[Start of Attachment]
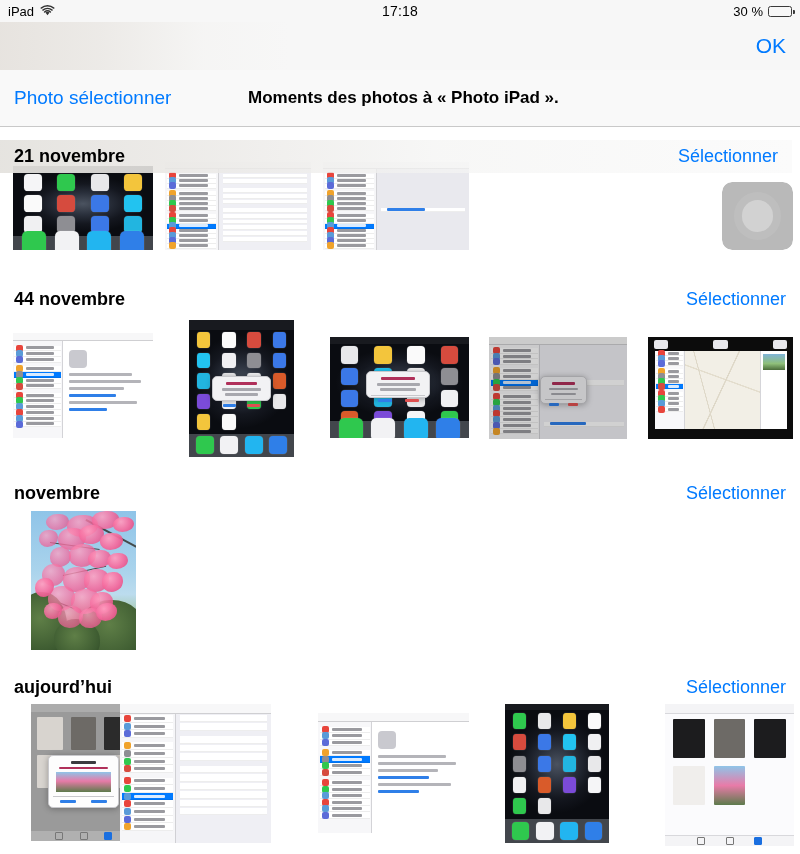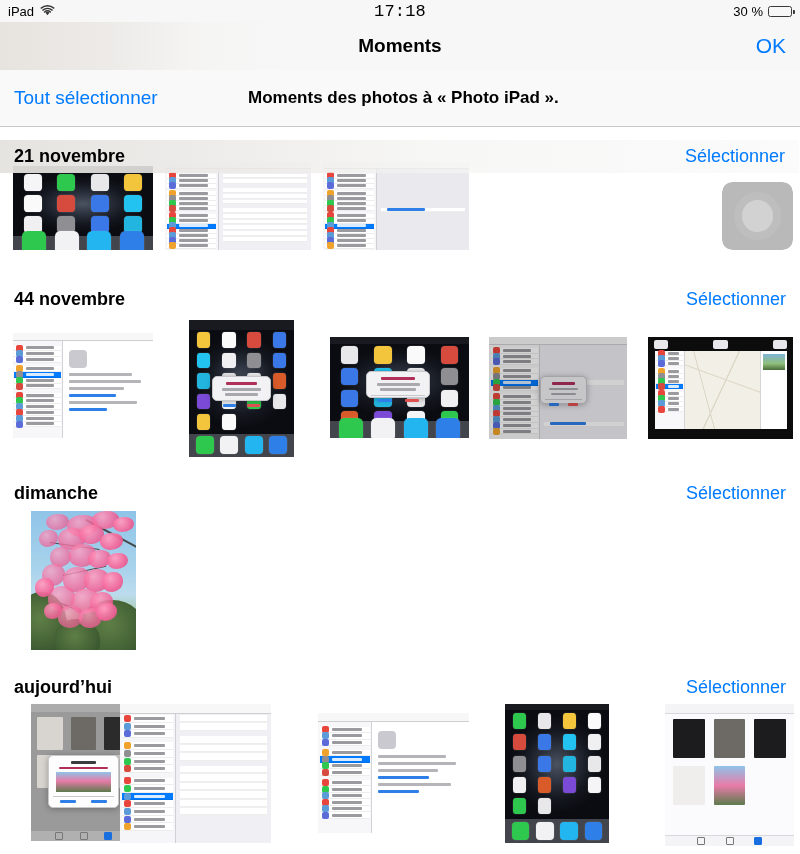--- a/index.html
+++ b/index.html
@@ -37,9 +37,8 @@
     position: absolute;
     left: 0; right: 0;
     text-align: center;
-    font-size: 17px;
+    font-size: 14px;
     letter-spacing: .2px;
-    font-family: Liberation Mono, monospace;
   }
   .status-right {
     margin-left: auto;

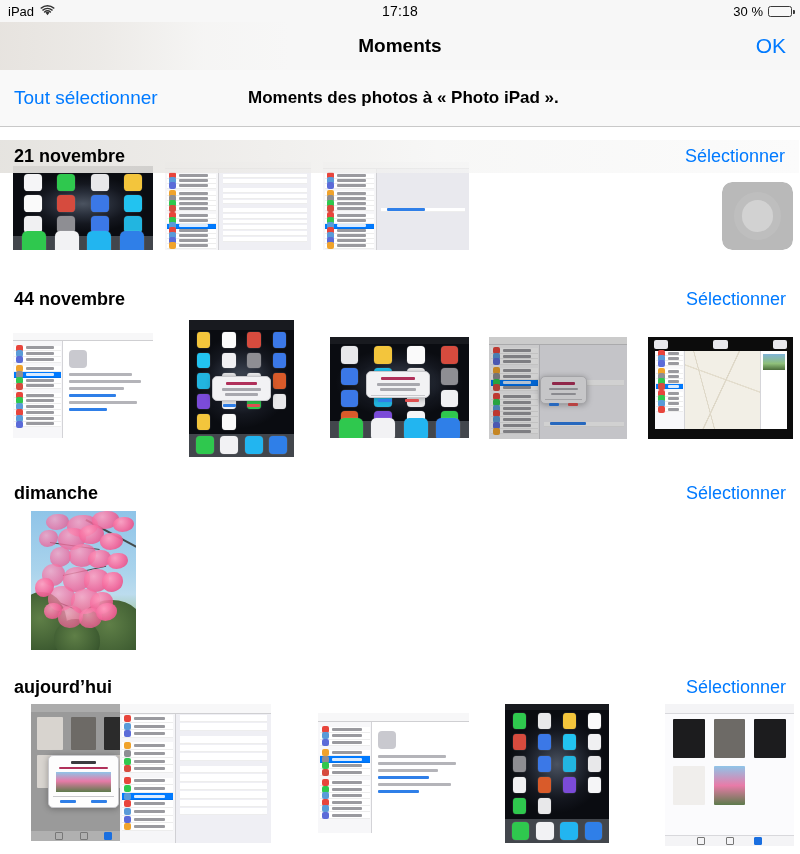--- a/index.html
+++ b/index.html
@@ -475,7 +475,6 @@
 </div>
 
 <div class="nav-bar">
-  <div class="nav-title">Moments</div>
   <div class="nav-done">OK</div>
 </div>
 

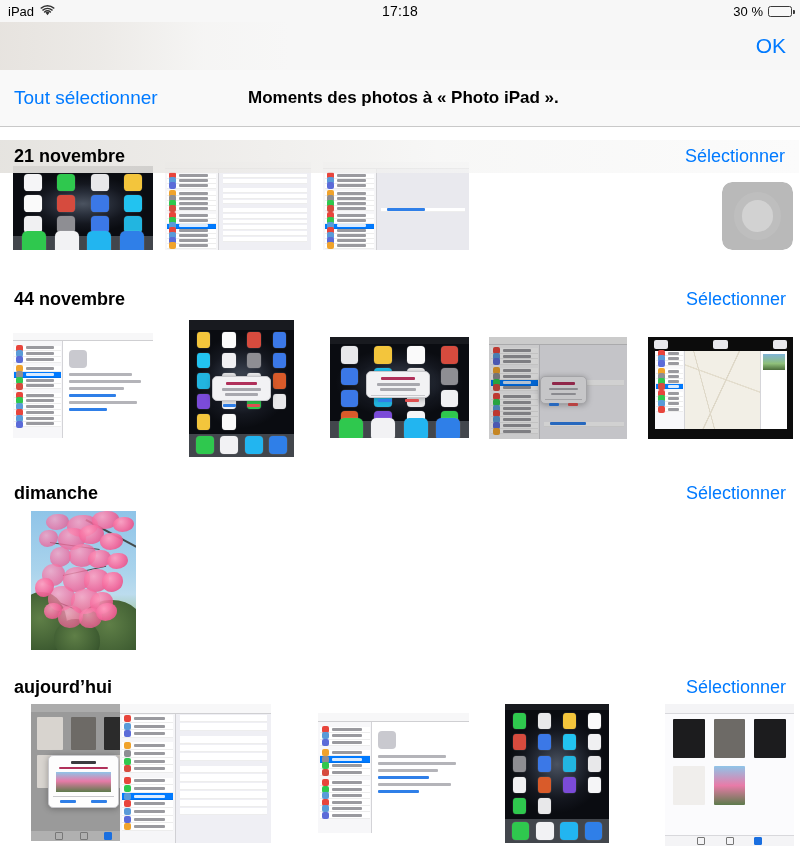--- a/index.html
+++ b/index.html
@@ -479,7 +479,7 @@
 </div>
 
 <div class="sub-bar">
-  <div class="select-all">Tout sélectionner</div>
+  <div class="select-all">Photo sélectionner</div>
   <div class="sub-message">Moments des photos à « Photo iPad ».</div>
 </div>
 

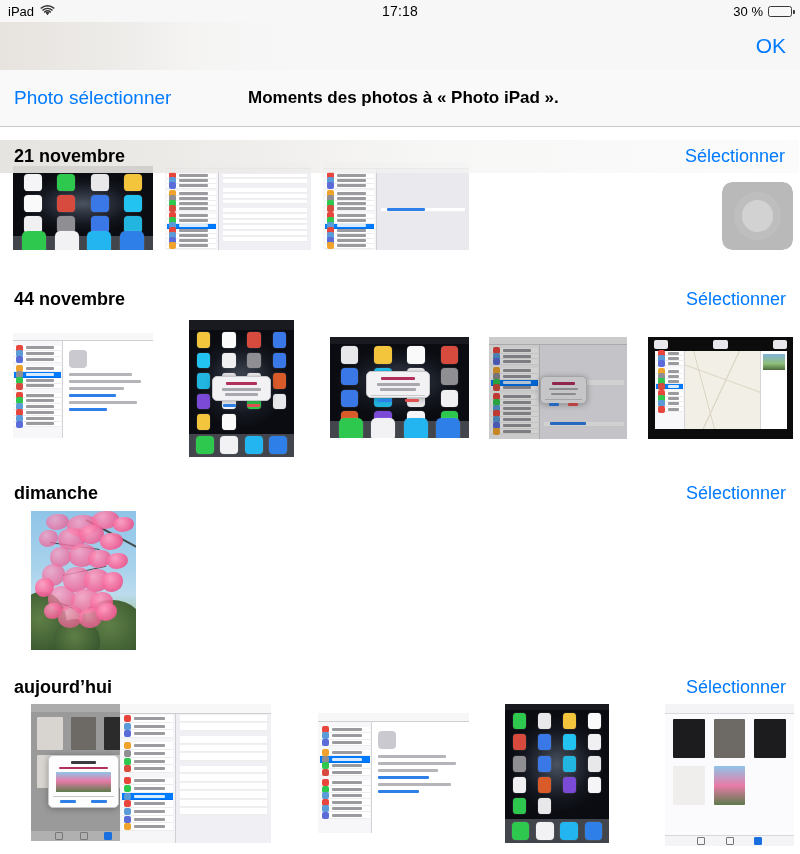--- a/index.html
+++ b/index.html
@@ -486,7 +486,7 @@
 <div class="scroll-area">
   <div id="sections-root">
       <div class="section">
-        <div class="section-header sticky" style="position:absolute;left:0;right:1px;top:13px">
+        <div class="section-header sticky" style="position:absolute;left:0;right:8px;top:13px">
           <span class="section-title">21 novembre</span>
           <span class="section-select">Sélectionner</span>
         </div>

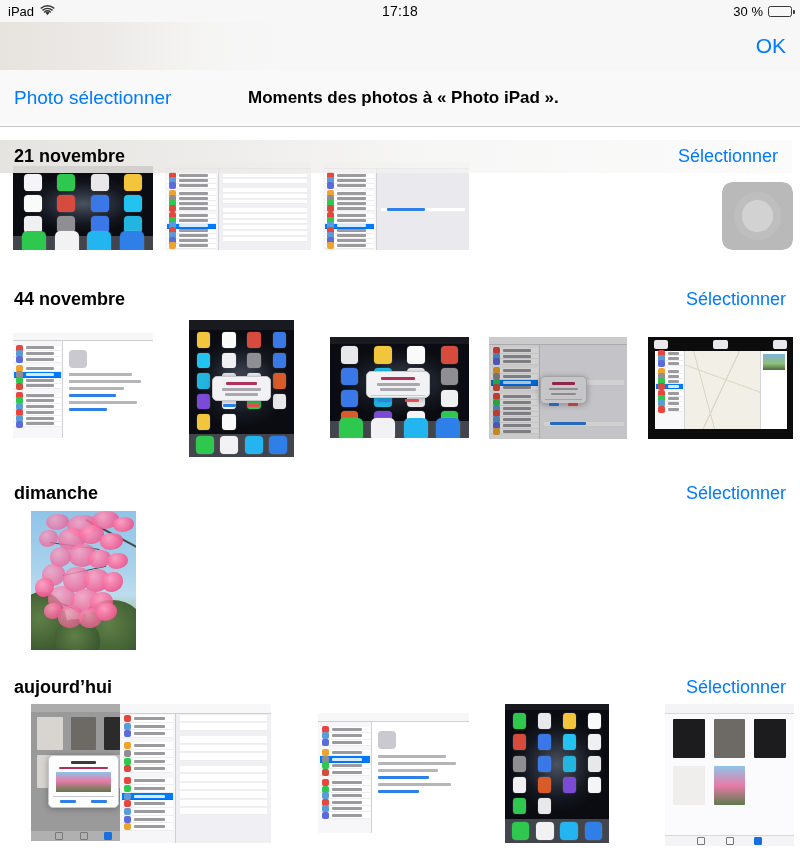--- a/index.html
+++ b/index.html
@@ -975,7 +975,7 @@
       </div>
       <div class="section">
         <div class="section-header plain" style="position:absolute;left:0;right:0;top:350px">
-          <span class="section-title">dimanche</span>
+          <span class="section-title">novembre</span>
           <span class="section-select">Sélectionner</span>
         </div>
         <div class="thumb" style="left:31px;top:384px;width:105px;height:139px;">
[End of Attachment]
◆ EXERCISE AIM
Go through the records and count every line with the word "header"; the answer is the number alone.

◆ EXERCISE SOLUTION
3